» RECORDED INFORMATION:
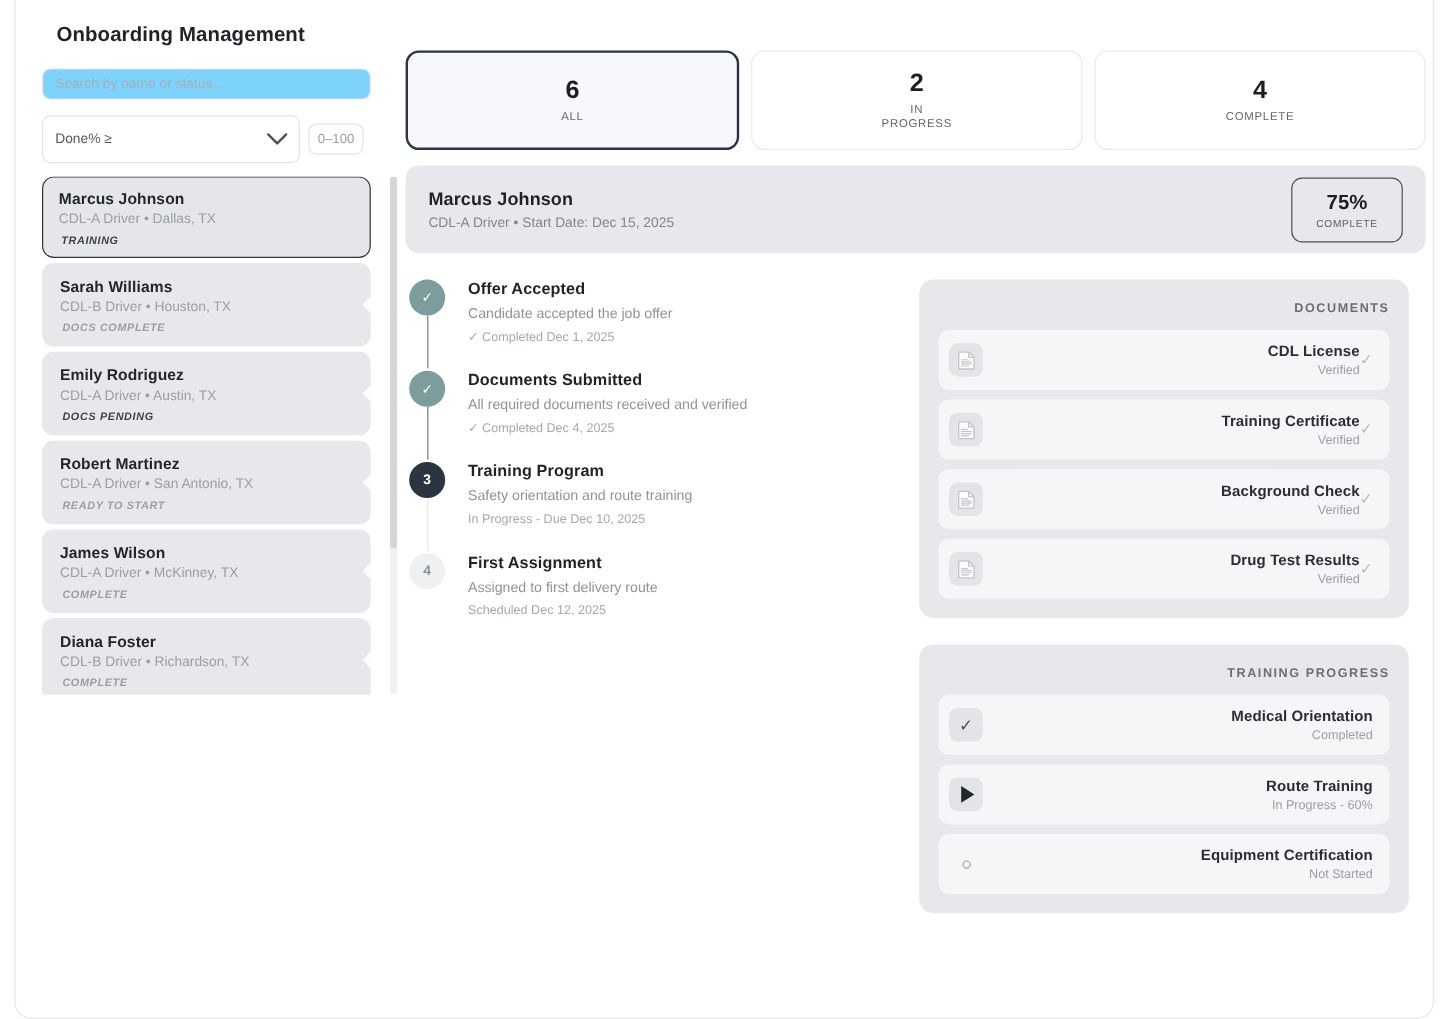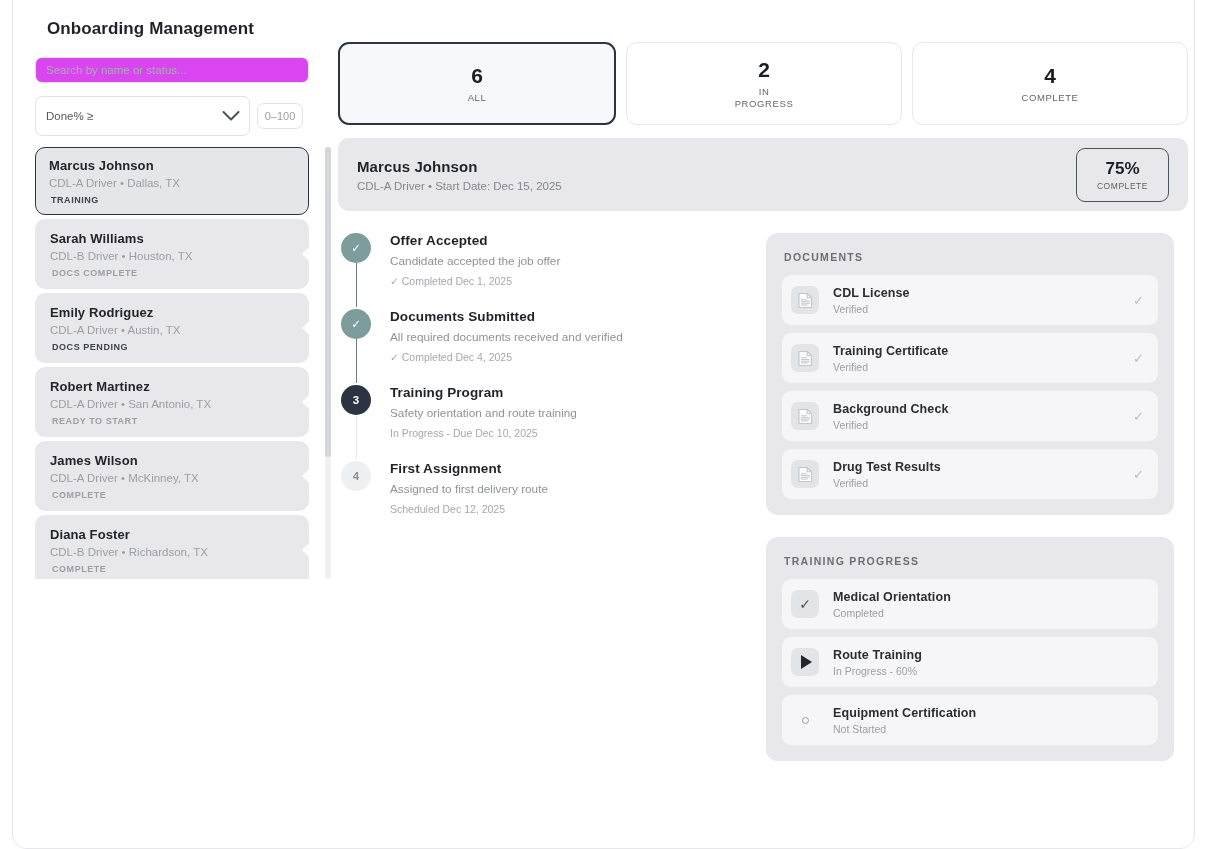--- a/index.html
+++ b/index.html
@@ -42,7 +42,7 @@
     width: 274px; height: 26px;
     border: 1px solid #e2e3e6;
     border-radius: 7px;
-    background: #d946ef;
+    background: #7dd3fc;
     font-family: inherit;
     font-size: 11.5px;
     color: #3a3f46;

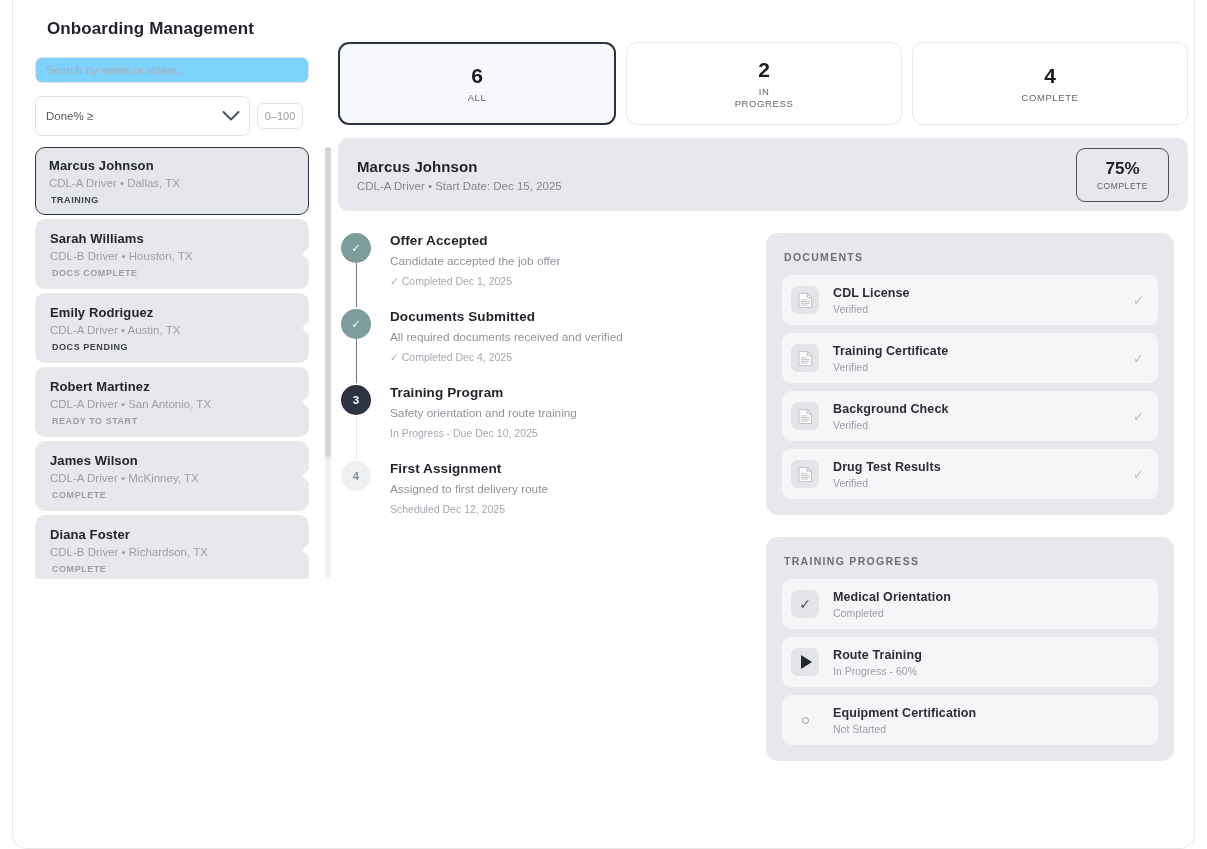--- a/index.html
+++ b/index.html
@@ -147,6 +147,7 @@
     color: #3d434a;
     margin-top: 6px;
     margin-left: 2px;
+    font-style: italic;
   }
   .person .pbadge.muted { color: #9a9ea5; }
   .notch {

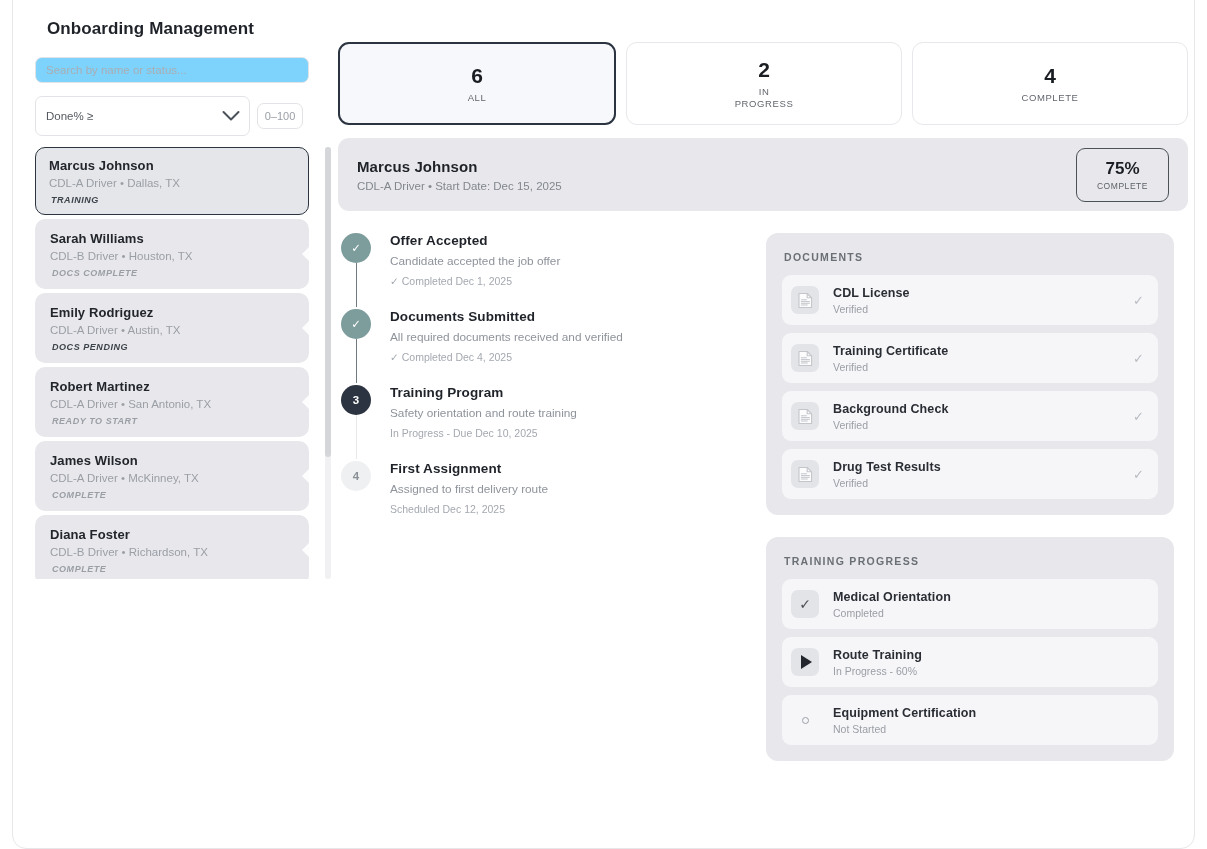--- a/index.html
+++ b/index.html
@@ -302,7 +302,7 @@
   }
 
   
-  .panels { width: 408px; }
+  .panels { width: 408px; text-align: right; }
   .panel {
     background: #e8e8ec;
     border-radius: 12px;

» TASK: Before answering, count every line of the records that contains "border"; the answer is that number and nothing more.

» THE COMPLETED TASK: 3